ACTION ITEM:
Only one stretch of the data below is needed: the line with "html: <li>Les guides" through the last line. Output it exactly and drop the pictures.

EXCERPTED DATA:
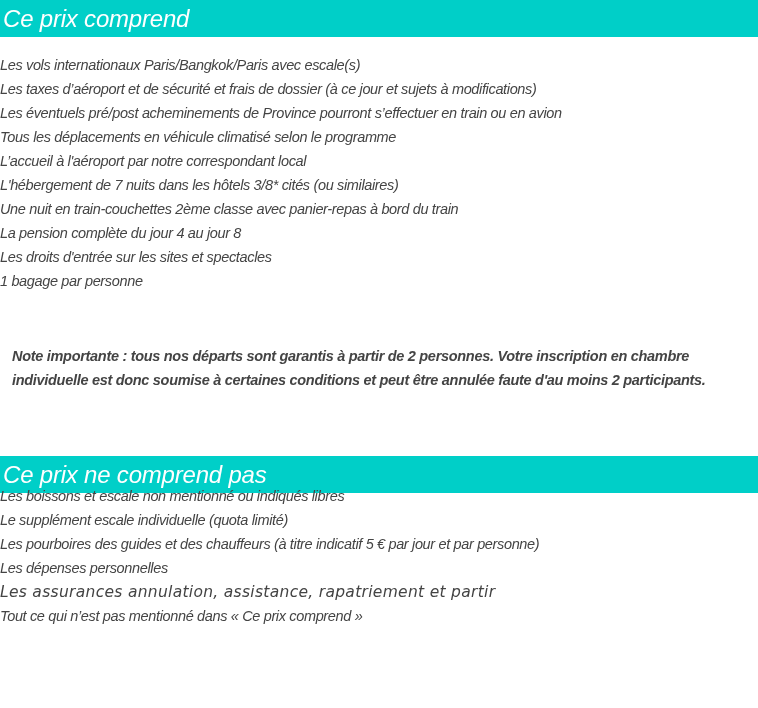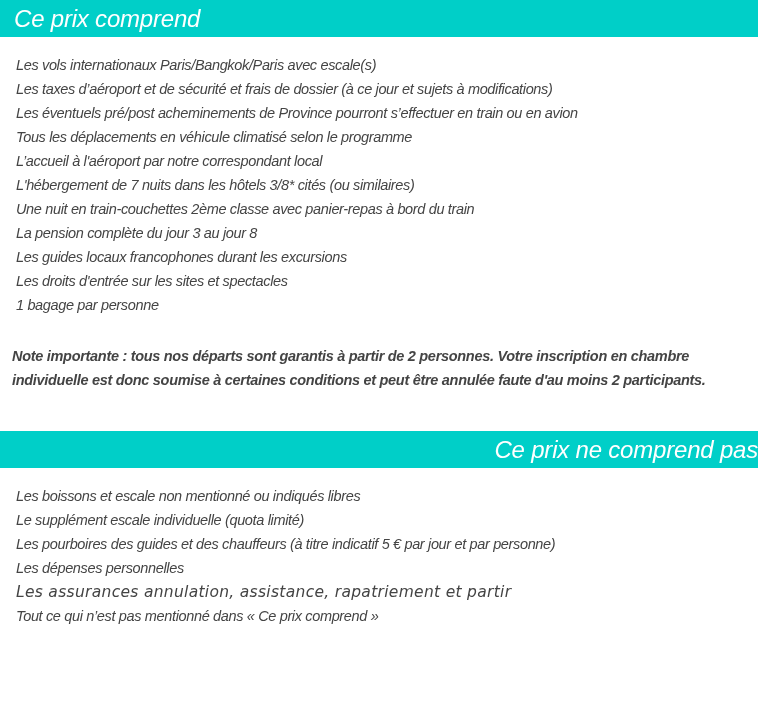"Ce prix comprend" .section-header { padding-left: 14px -> 3px }
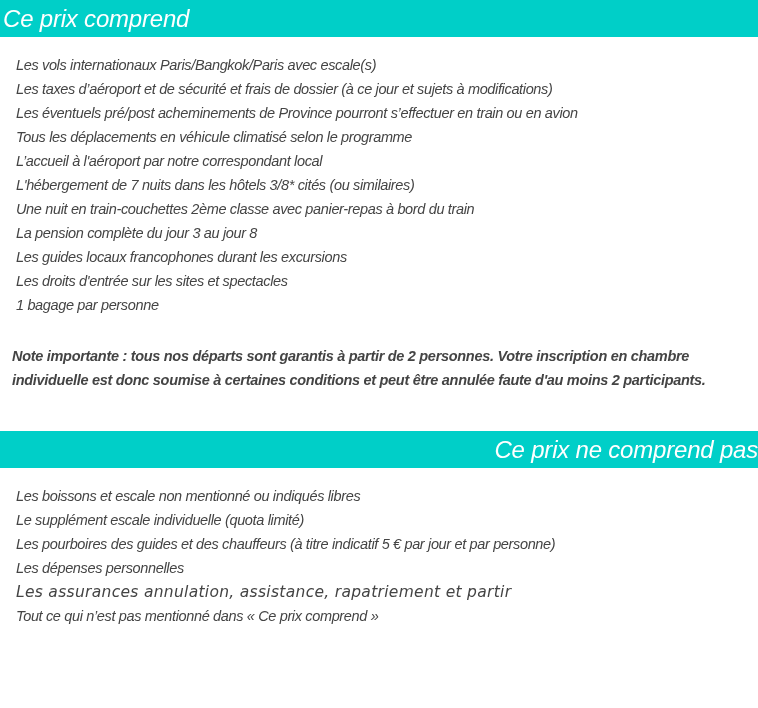"Les vols internationaux" .list li { margin-left: 16px -> none }
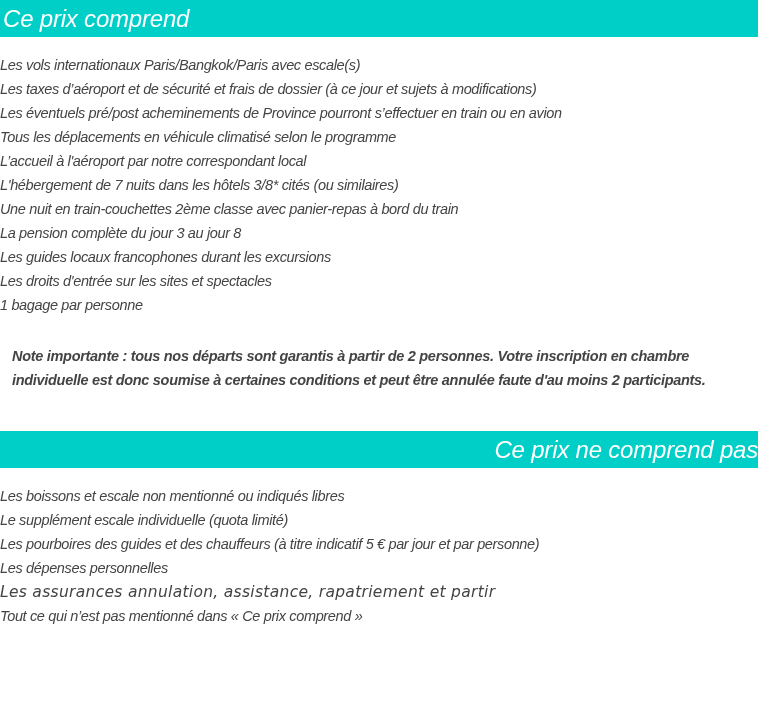"La pension complète du jour" li { text: 3 -> 4 }
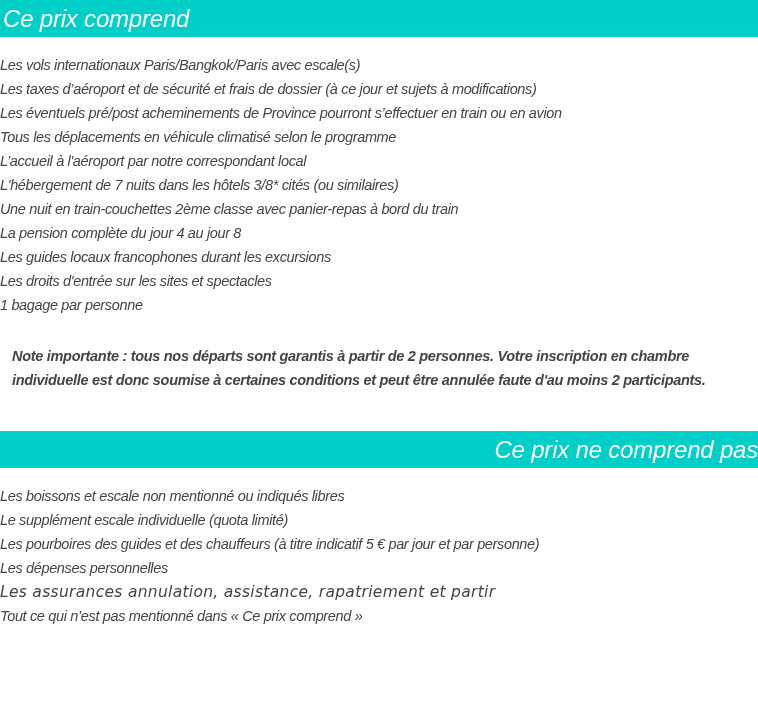"Les guides locaux francophones durant" li { html: <li>Les guides locaux francophones durant les excursions</li> -> none }
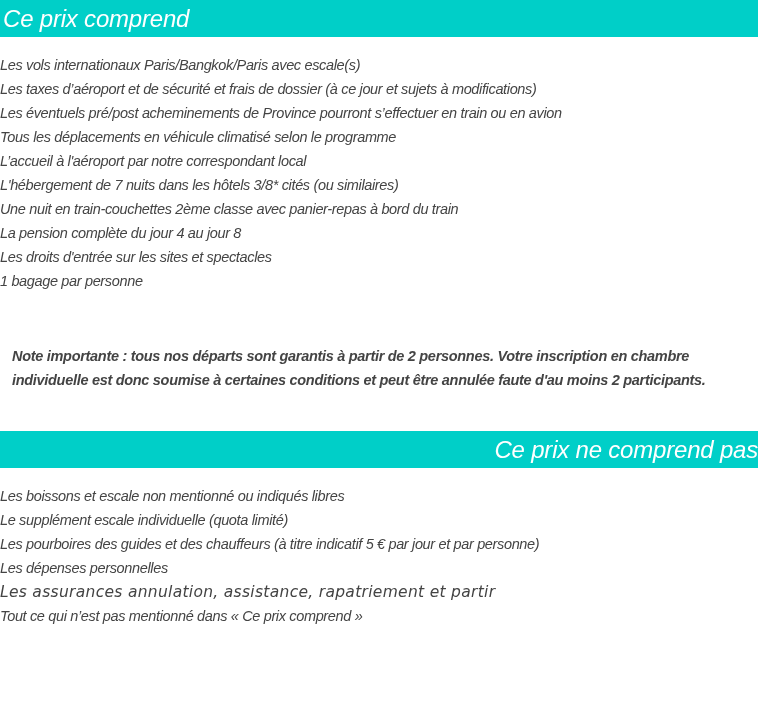"Ce prix ne comprend pas" div.section-header { text-align: right -> none; top: 431px -> 456px }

WRITTEN RESPONSE:
"Les guides locaux francophones durant" li { html: <li>Les guides locaux francophones durant les excursions</li> -> none }
"Ce prix ne comprend pas" div.section-header { text-align: right -> none; top: 431px -> 456px }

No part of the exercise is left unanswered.